Declan Hoskins is an ambassador for the merits of modern apprenticeships. Pic: Skills Development Scotland.

A range of apprenticeships available

In the past, most apprentices were involved in construction and trades such as joinery, carpentry, plumbing and as electricians; the sort of jobs nowadays which often offer a more lucrative future than anything wrapped in parchment from a university.

But the range of modern apprenticeships extends into every field from sport, health and social care to IT, hospitality, tourism, energy, engineering, automotive, administration, transport, customer service and food and drink.

And, whereas the majority of those involved 20 or 30 years ago were young males, the most recent tranche of apprenticeship starts in 2022-23 comprised 62% males (15,644) and 38% females (9,625), reflecting the shifting patterns in the workplace.

And we talked to one Aberdonian who has nothing but praise for the scheme.

The BioHub build phase is supporting new entrants to the industry, including construction apprentices.

Declan Hoskins channelled his passion for childcare to inspire other young people to follow his career path. The 22-year-old played a key role in supporting and mentoring foundation apprentice school pupils through the pandemic by providing virtual work placements, offering constructive feedback on activities they had planned remotely, and spurring them on to keep going.

Declan started his own learning journey with Aberlour Futures, as the prelude to completing a modern apprenticeship in social services (children and young people).

At the moment, he leads the pre-school room at the nursery run by Bright Horizons in the Granite city, monitoring and supervising staff to ensure his team delivers exceptional care, as well as developing relationships with parents and carers.

‘I love to share my enthusiasm’

He said: “The modern apprenticeship appealed to me because of the opportunity to get hands-on experience at work.

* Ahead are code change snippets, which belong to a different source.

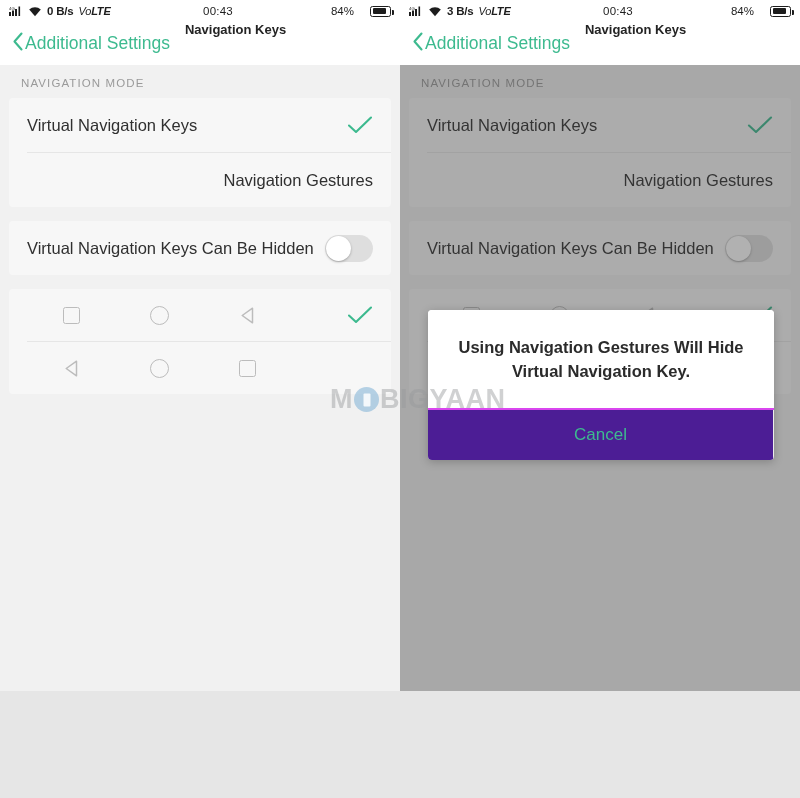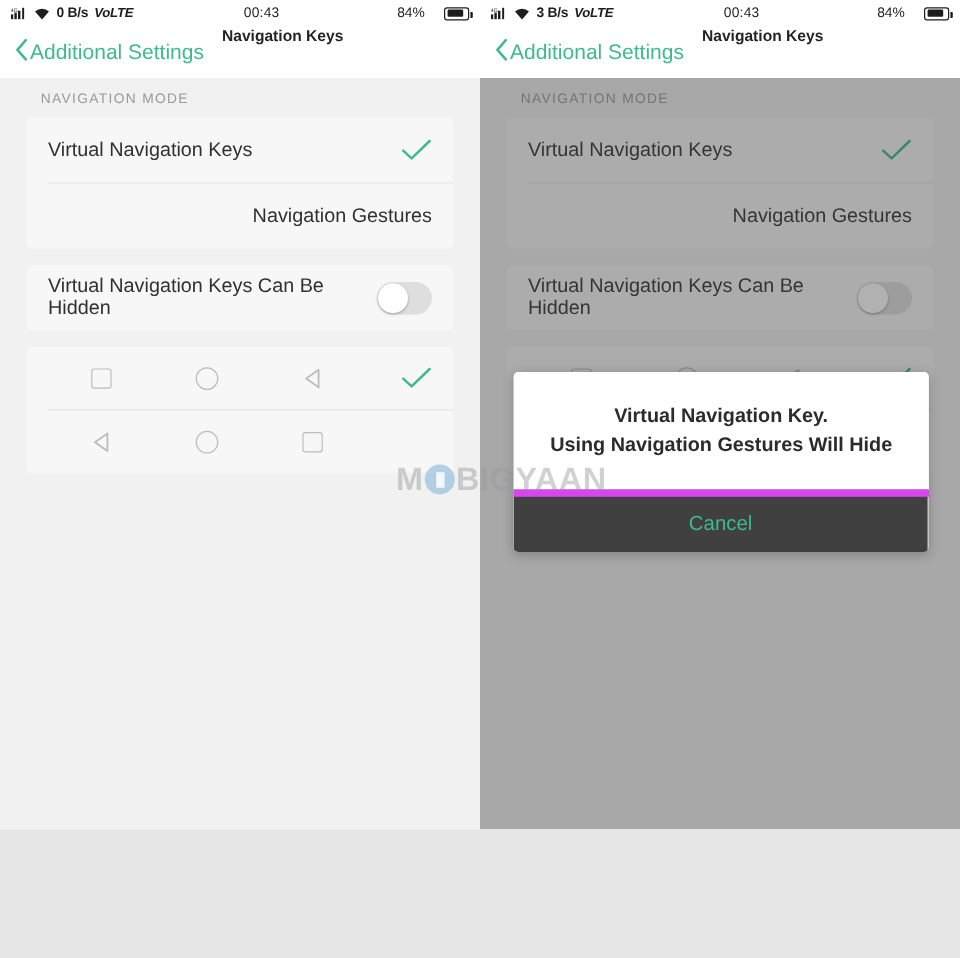--- a/index.html
+++ b/index.html
@@ -52,21 +52,21 @@
   }
   .sb-batt-text { font-size: 11.5px; }
 
   .signal-icon { display: block; }
   .wifi-icon { display: block; }
   .rate { font-size: 11.5px; font-weight: 700; letter-spacing: -.2px; }
   .volte {
     font-size: 11px; font-style: italic; letter-spacing: -.2px;
   }
   .volte b { font-weight: 700; }
-  .volte i { font-weight: 700; font-style: italic; }
+  .volte i { font-weight: 400; font-style: italic; }
 
   .batt {
     width: 21px; height: 11px;
     border: 1.5px solid #1d1d1d;
     border-radius: 2.5px;
     position: relative;
     display: flex; align-items: center;
     padding: 1.5px;
   }
   .batt::after {
@@ -98,21 +98,21 @@
     font-size: 13px;
     font-weight: 700;
     color: #242424;
   }
 
   
   .content {
     position: relative;
     height: 679px;
     background: #f1f1f1;
-    padding: 0 22px;
+    padding: 0 9px;
     overflow: hidden;
   }
 
   .section-label {
     font-size: 11.5px;
     color: #9a9a9a;
     letter-spacing: 1.1px;
     padding: 12px 12px 9px 12px;
   }
 
@@ -235,22 +235,22 @@
     text-align: center;
     font-size: 16.5px;
     line-height: 1.45;
     color: #2b2b2b;
     font-weight: 700;
     background: #ffffff;
   }
   .dialog-actions {
     display: flex;
     height: 52px;
-    border-top: 6px solid #d946ef;
-    background: #404040;
+    border-top: 2px solid #d946ef;
+    background: #4c1d95;
   }
   .dialog-btn {
     flex: 1;
     display: flex;
     align-items: center;
     justify-content: center;
     font-size: 17px;
     color: #3dba8f;
     cursor: pointer;
   }
@@ -537,22 +537,22 @@
         <svg width="21" height="21" viewBox="0 0 21 21">
             <path d="M16 2.5 L4.6 10.5 L16 18.5 Z" fill="none" stroke="#b4b4b4" stroke-width="1.5" stroke-linejoin="round"></path>
           </svg>
       </span>
     </div>
 
     <div class="dim"></div>
 
     <div class="dialog">
       <div class="dialog-body">
+        <div>Using Navigation Gestures Will Hide</div>
         <div>Virtual Navigation Key.</div>
-        <div>Using Navigation Gestures Will Hide</div>
       </div>
       <div class="dialog-actions">
         <div class="dialog-btn">Cancel</div>
         <div class="dialog-div"></div>
       </div>
     </div>
   </div>
 
   <div class="watermark">
     <span>M</span>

“Reflecting on my learning every day of my apprenticeship meant that I was constantly building on my skills. I would never have gained the same insights into child development without doing the qualification while I was working.

“Being part of a team and having people who believe in me improved my confidence – I love to share my enthusiasm for the job with others and support them too.”

Almost 40% of new apprentices in 2022-23 are women, according to figures from Skills Development Scotland.

Declan’s achievements led to him winning the Apprentice Ambassador of the Year category, sponsored by Arnold Clark, at the Scottish Apprenticeship Awards.

And the Scottish Government has continued its commitment to apprenticeships with an ambition to deliver up to 25,500 modern apprenticeship starts in 2023-24.

But, although Mr Ross has urged them to be more ambitious and invest more money across the country, cross-party consensus will only take you so far at Holyrood.

There have to be different pathways

A Scottish Government spokesman said: “Some people will go down a vocational route, for others it will be more academic, and for many it will be a mixture of both. The idea that one route has greater value than any other is not one that ministers share.

“Instead, we want to make the system fit the needs of the people of Scotland, so that everyone can fulfil their potential and contribute to our society, economy and place in the wider world.”

Former Aberdeen councillor John Corall recalls the row over apprenticeships. Picture by Kami Thomson.

Yet not everybody is convinced that the current apprenticeship initiatives are doing much more than scratch the surface for the more than 300,000 secondary school pupils who are preparing for different futures across Scotland.

Mr Corall, who worked for 36 years in education, first in Grampian and then the whole of the country, told me: “Disadvantaged youngsters are being even more disadvantaged by being forced to attend school where there are only inappropriate courses for them in the timetable.

“Is it any wonder that youngsters who have no interest in academia are up in arms? We are doing them a disservice.”